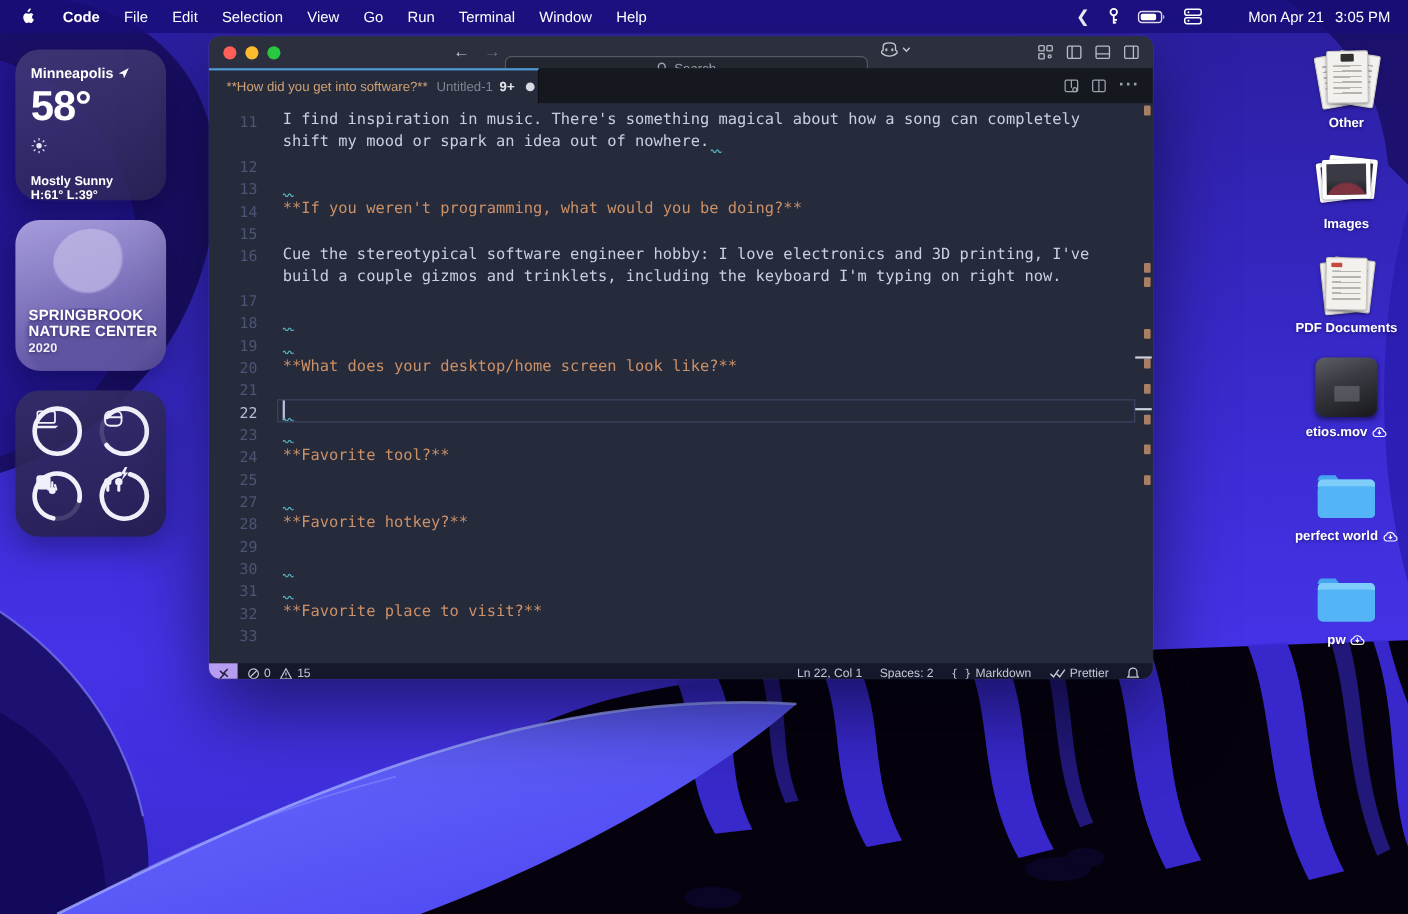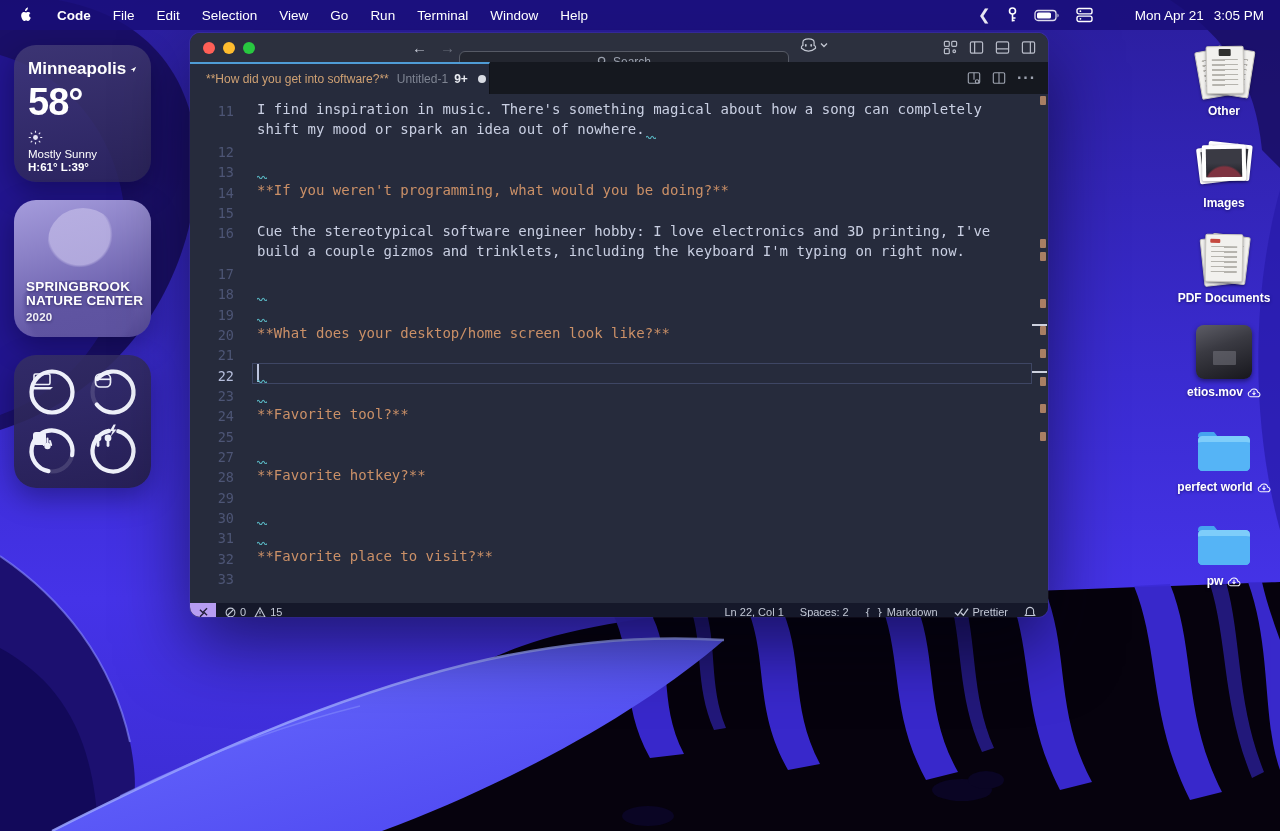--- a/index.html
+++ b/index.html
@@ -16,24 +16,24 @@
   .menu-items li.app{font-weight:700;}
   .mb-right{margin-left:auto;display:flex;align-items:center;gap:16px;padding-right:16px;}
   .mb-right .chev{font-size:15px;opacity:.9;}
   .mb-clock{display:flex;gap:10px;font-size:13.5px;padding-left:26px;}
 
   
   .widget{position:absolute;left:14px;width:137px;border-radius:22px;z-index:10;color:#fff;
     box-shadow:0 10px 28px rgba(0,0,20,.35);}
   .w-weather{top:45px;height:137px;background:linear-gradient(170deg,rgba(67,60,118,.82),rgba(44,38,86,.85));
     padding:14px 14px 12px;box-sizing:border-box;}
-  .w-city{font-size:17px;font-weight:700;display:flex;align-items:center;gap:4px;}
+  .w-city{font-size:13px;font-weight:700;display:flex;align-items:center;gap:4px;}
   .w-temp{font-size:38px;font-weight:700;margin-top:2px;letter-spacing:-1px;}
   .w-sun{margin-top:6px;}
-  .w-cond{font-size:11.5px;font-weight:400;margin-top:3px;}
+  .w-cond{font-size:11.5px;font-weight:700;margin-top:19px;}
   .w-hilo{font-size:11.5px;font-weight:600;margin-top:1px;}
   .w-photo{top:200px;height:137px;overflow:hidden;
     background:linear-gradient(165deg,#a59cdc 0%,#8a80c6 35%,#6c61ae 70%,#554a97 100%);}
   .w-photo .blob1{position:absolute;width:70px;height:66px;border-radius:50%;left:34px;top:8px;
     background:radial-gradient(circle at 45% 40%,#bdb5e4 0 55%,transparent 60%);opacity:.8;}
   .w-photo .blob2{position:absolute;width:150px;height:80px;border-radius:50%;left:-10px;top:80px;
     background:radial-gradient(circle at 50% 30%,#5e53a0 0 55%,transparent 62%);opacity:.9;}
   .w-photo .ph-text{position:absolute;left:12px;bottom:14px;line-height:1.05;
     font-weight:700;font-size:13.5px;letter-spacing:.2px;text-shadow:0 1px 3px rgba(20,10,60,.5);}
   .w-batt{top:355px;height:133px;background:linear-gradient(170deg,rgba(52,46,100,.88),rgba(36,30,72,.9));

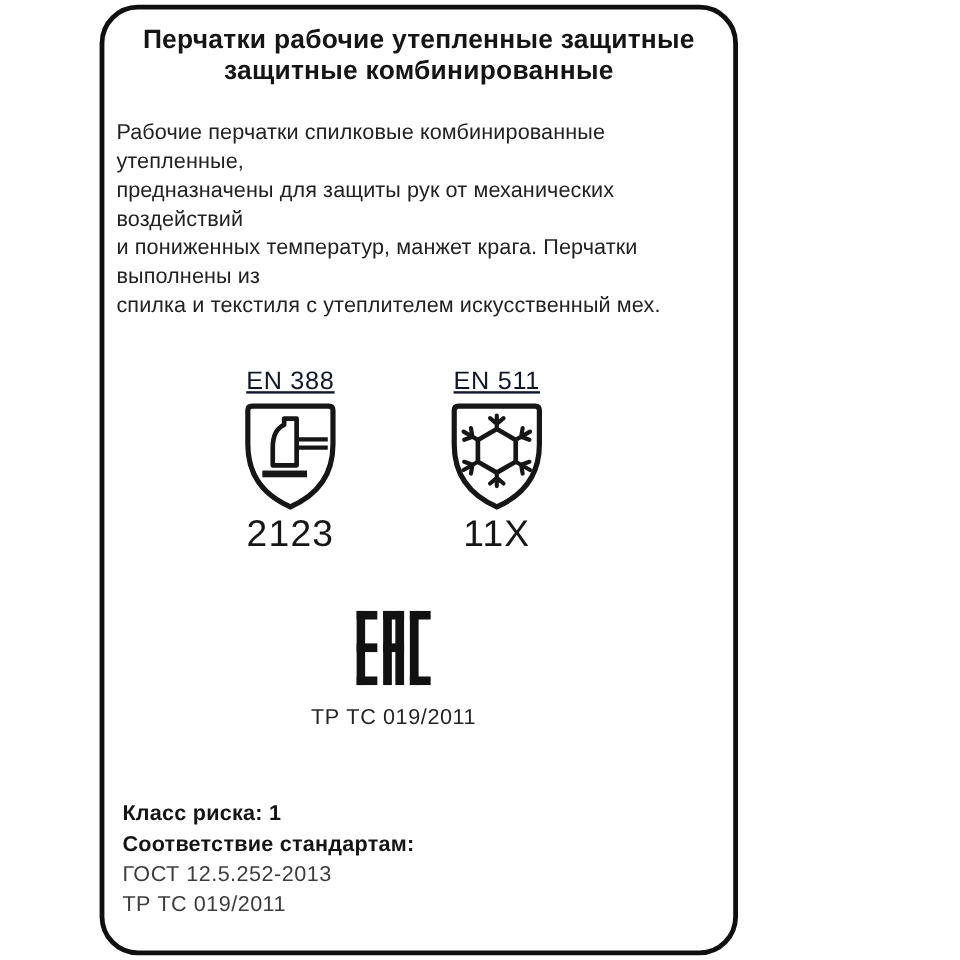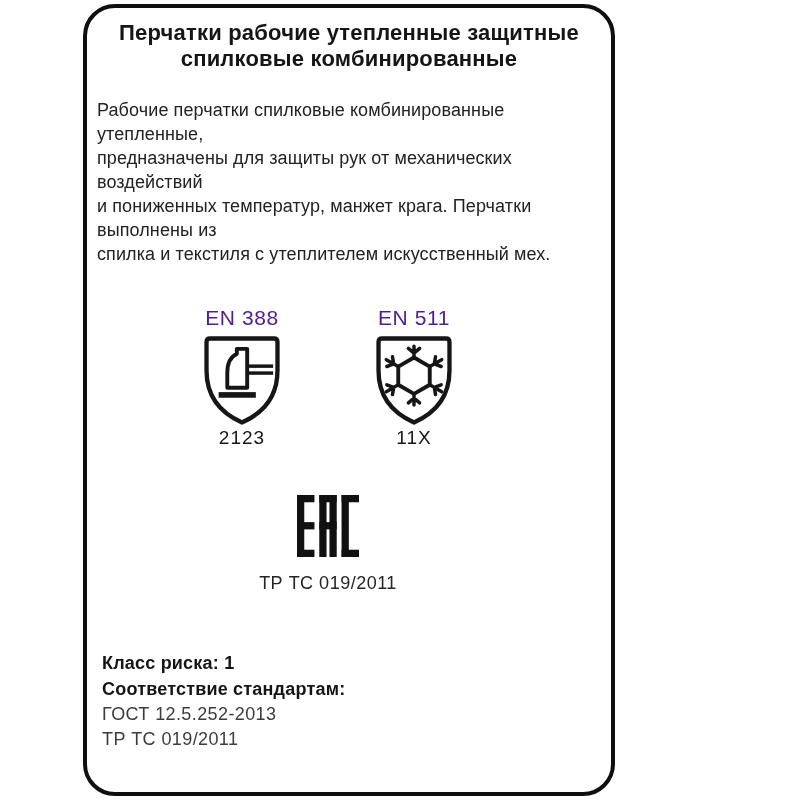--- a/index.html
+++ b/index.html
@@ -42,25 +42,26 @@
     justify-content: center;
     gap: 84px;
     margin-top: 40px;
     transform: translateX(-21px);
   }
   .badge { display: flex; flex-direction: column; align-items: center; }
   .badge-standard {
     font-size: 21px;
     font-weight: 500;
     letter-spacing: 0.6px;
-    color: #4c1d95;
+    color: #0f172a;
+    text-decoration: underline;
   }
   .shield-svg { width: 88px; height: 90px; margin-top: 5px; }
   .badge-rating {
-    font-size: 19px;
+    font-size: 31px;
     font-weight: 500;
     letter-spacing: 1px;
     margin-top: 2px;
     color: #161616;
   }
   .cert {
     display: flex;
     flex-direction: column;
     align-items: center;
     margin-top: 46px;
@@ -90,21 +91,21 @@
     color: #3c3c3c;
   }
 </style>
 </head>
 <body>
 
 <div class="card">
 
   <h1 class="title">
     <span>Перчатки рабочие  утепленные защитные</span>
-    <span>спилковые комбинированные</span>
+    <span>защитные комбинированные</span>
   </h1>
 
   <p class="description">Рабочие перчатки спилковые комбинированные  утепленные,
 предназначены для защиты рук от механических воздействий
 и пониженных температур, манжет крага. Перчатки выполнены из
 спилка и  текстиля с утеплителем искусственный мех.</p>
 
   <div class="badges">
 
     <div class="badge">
══════
Work to complete:
None of the pictures should be kept; reproduce all the remaining material exactly.

Solution to the problem:
--- a/index.html
+++ b/index.html
@@ -16,24 +16,24 @@
   .menu-items li.app{font-weight:700;}
   .mb-right{margin-left:auto;display:flex;align-items:center;gap:16px;padding-right:16px;}
   .mb-right .chev{font-size:15px;opacity:.9;}
   .mb-clock{display:flex;gap:10px;font-size:13.5px;padding-left:26px;}
 
   
   .widget{position:absolute;left:14px;width:137px;border-radius:22px;z-index:10;color:#fff;
     box-shadow:0 10px 28px rgba(0,0,20,.35);}
   .w-weather{top:45px;height:137px;background:linear-gradient(170deg,rgba(67,60,118,.82),rgba(44,38,86,.85));
     padding:14px 14px 12px;box-sizing:border-box;}
-  .w-city{font-size:17px;font-weight:700;display:flex;align-items:center;gap:4px;}
+  .w-city{font-size:13px;font-weight:700;display:flex;align-items:center;gap:4px;}
   .w-temp{font-size:38px;font-weight:700;margin-top:2px;letter-spacing:-1px;}
   .w-sun{margin-top:6px;}
-  .w-cond{font-size:11.5px;font-weight:400;margin-top:3px;}
+  .w-cond{font-size:11.5px;font-weight:700;margin-top:19px;}
   .w-hilo{font-size:11.5px;font-weight:600;margin-top:1px;}
   .w-photo{top:200px;height:137px;overflow:hidden;
     background:linear-gradient(165deg,#a59cdc 0%,#8a80c6 35%,#6c61ae 70%,#554a97 100%);}
   .w-photo .blob1{position:absolute;width:70px;height:66px;border-radius:50%;left:34px;top:8px;
     background:radial-gradient(circle at 45% 40%,#bdb5e4 0 55%,transparent 60%);opacity:.8;}
   .w-photo .blob2{position:absolute;width:150px;height:80px;border-radius:50%;left:-10px;top:80px;
     background:radial-gradient(circle at 50% 30%,#5e53a0 0 55%,transparent 62%);opacity:.9;}
   .w-photo .ph-text{position:absolute;left:12px;bottom:14px;line-height:1.05;
     font-weight:700;font-size:13.5px;letter-spacing:.2px;text-shadow:0 1px 3px rgba(20,10,60,.5);}
   .w-batt{top:355px;height:133px;background:linear-gradient(170deg,rgba(52,46,100,.88),rgba(36,30,72,.9));

--- a/index.html
+++ b/index.html
@@ -42,25 +42,26 @@
     justify-content: center;
     gap: 84px;
     margin-top: 40px;
     transform: translateX(-21px);
   }
   .badge { display: flex; flex-direction: column; align-items: center; }
   .badge-standard {
     font-size: 21px;
     font-weight: 500;
     letter-spacing: 0.6px;
-    color: #4c1d95;
+    color: #0f172a;
+    text-decoration: underline;
   }
   .shield-svg { width: 88px; height: 90px; margin-top: 5px; }
   .badge-rating {
-    font-size: 19px;
+    font-size: 31px;
     font-weight: 500;
     letter-spacing: 1px;
     margin-top: 2px;
     color: #161616;
   }
   .cert {
     display: flex;
     flex-direction: column;
     align-items: center;
     margin-top: 46px;
@@ -90,21 +91,21 @@
     color: #3c3c3c;
   }
 </style>
 </head>
 <body>
 
 <div class="card">
 
   <h1 class="title">
     <span>Перчатки рабочие  утепленные защитные</span>
-    <span>спилковые комбинированные</span>
+    <span>защитные комбинированные</span>
   </h1>
 
   <p class="description">Рабочие перчатки спилковые комбинированные  утепленные,
 предназначены для защиты рук от механических воздействий
 и пониженных температур, манжет крага. Перчатки выполнены из
 спилка и  текстиля с утеплителем искусственный мех.</p>
 
   <div class="badges">
 
     <div class="badge">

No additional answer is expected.